PATIFE BAND – A cabeça musical da banda é Paulo Barnabé, irmão de Arrigo. São dublês de punk no palco. Mas não se limitam a vomitar palavras de ordem, costuradas a guitarras a 120 por hora. Adoram brincar de atonalismo, funk, samba e humor barra pesada. Pode agradar adolescentes pelo simulacro de violência.


‘Azarões’ que podem ganhar o público
Como nas mesas de pôquer ou nas corridas de cavalos, a trilha que leva ao sucesso é repleta de acasos. Sorte dos azarões. Correndo ao lado da mídia, como aconteceu com o Camisa de Vênus, eles podem conquistar o público e chegar ao disco de ouro. Abaixo, os possíveis azarões de 1987.
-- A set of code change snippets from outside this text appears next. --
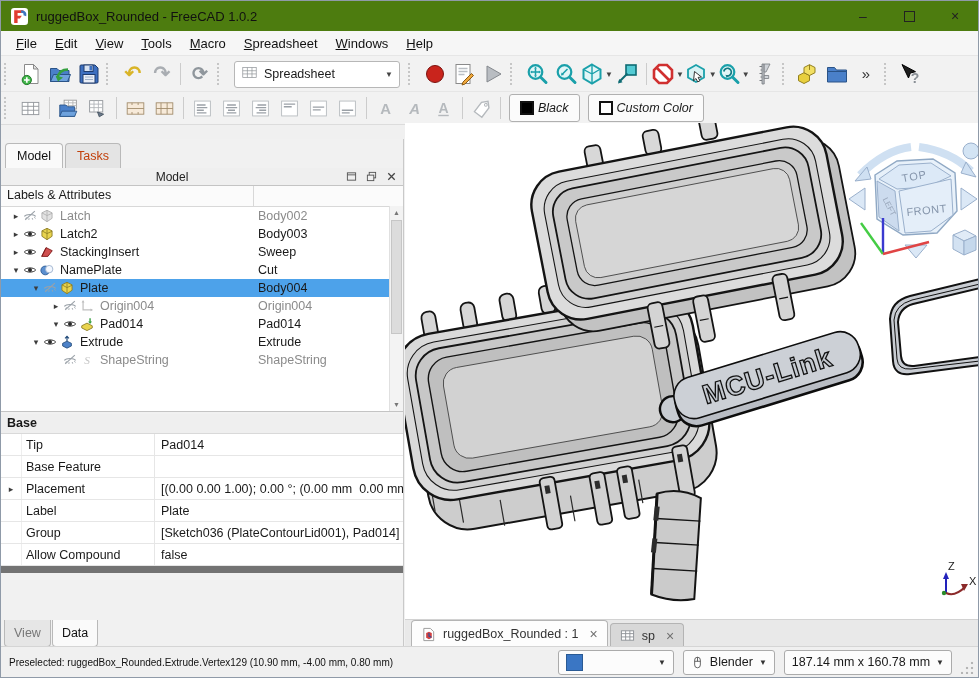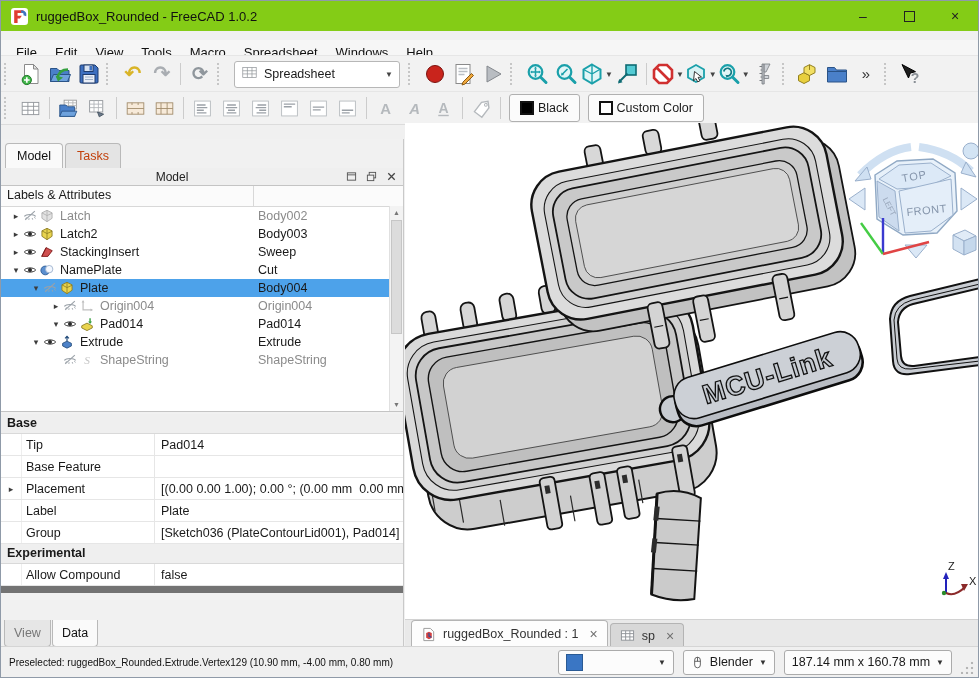"ruggedBox_Rounded - FreeCAD 1.0.2" .titlebar { background: #84cc16 -> #4d7c0f }
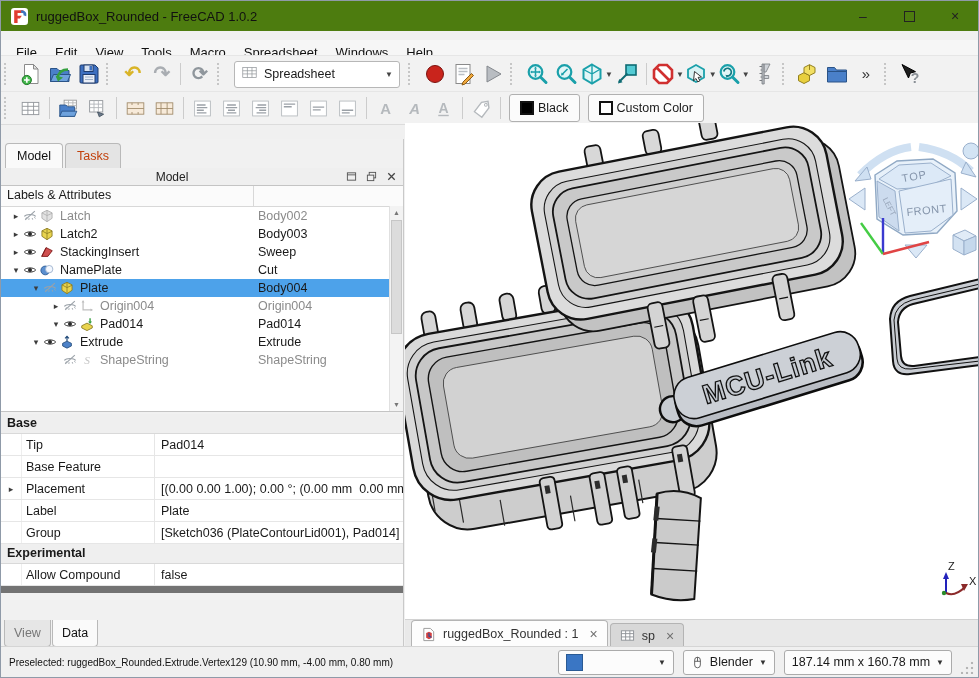"File" .menubar { margin-top: 9px -> none }
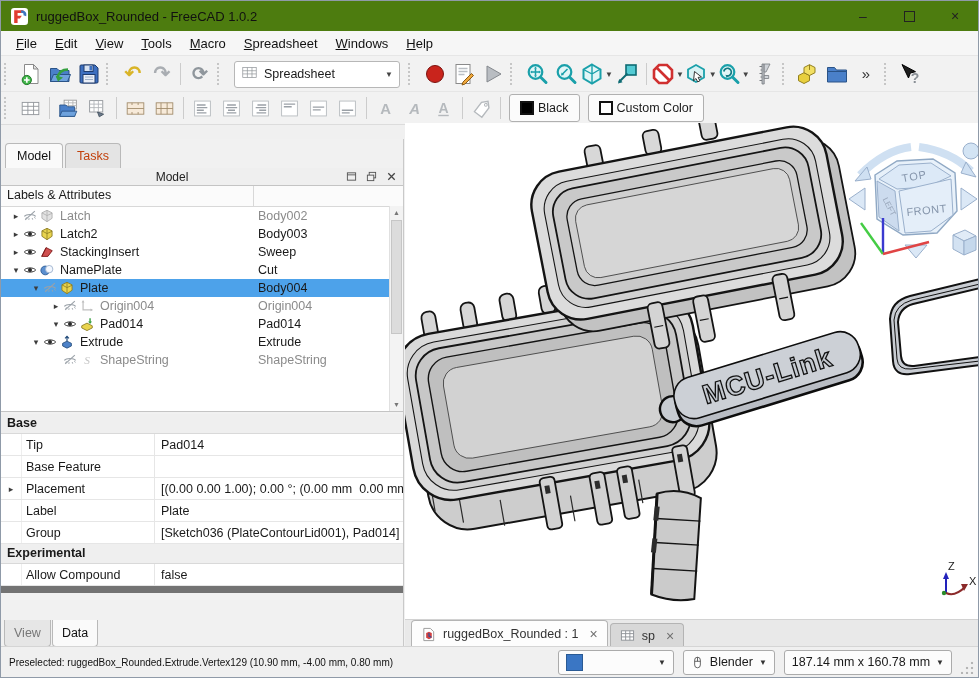"Black" .colorbtn { font-style: none -> italic }
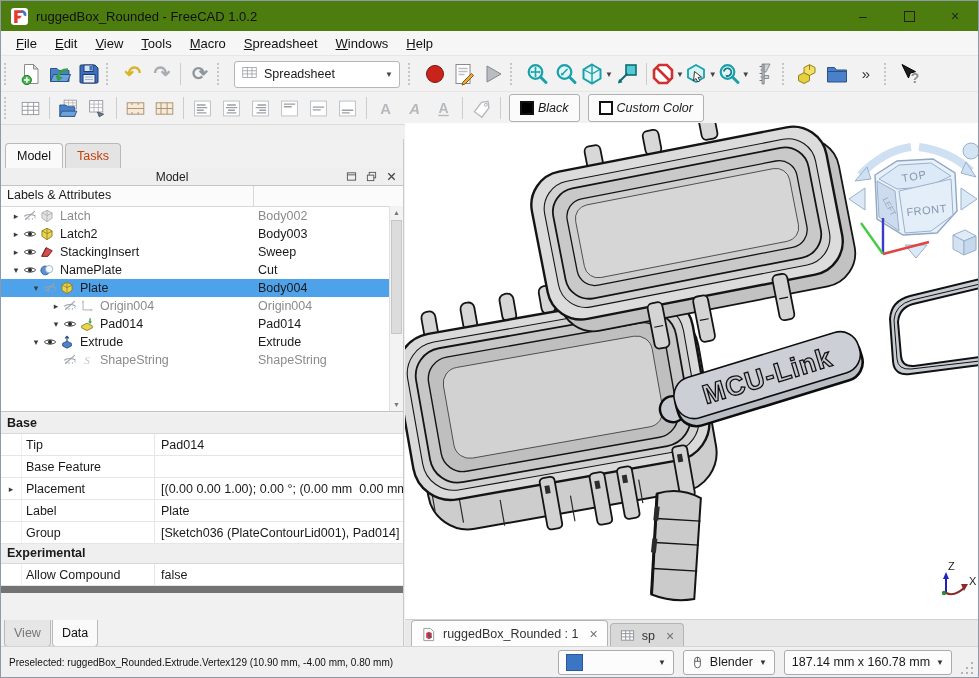"Experimental" div.prop-group { html: <div>Experimental</div> -> none }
INOCENTES – Trata-se do primeiro grupo que freqüentou as fileiras do punk rock a ser contratado por uma multinacional, a WEA. Pode agradar adolescentes rebeldes. Sinceridade e letras ácidas são as principais armas da banda.

365 – Conseguiram emplacar uma canção tola na 89 FM, batizada de “São Paulo”. Caso se aproximem das origens da banda (o punk), e cruzem artilharia hardcore com novas influencias, podem correr na mesma faixa que os Inocentes e ganhar a simpatia dos jovens enfurecidos. Esta gravado pela Continental.

HAI KAI MUSIC – É o primeiro torpedo da ofensiva amarela a se transformar em disco. Akira, do ??? Akira S e As Garotas que Erraram está transformando em pulsos eletrônicos cerca de 20 clássicos do hai kai, todos serão cantados em japonês por Mineike. Do outro lado do disco atacam com popaços, também em japonês. A colônia deverá adorar e o resto do público poderá ir no rastro – afinal o Japão está na moda. As músicas são refinadíssimas.

GANG 90 – Já freqüentou as paradas quando Júlio Barroso era vocalista do grupo. Totalmente reformulado, pode encontrar um público disposta a ouvir funk. A qualidade de produção do próximo disco está praticamente garantida – está nas mãos de Edgard Scandurra, guitarrista do Ira!

GRIND’S (sic) – Grupo de skate punk do ABC, poderá atingir as paradas carregada pelos skatistas, uma moda que deverá atravessar ???. Fazem a linha protesto tipo Dead Kennedys. O disco da banda sai no meio do ano pelo selo independente Ataque Frontal.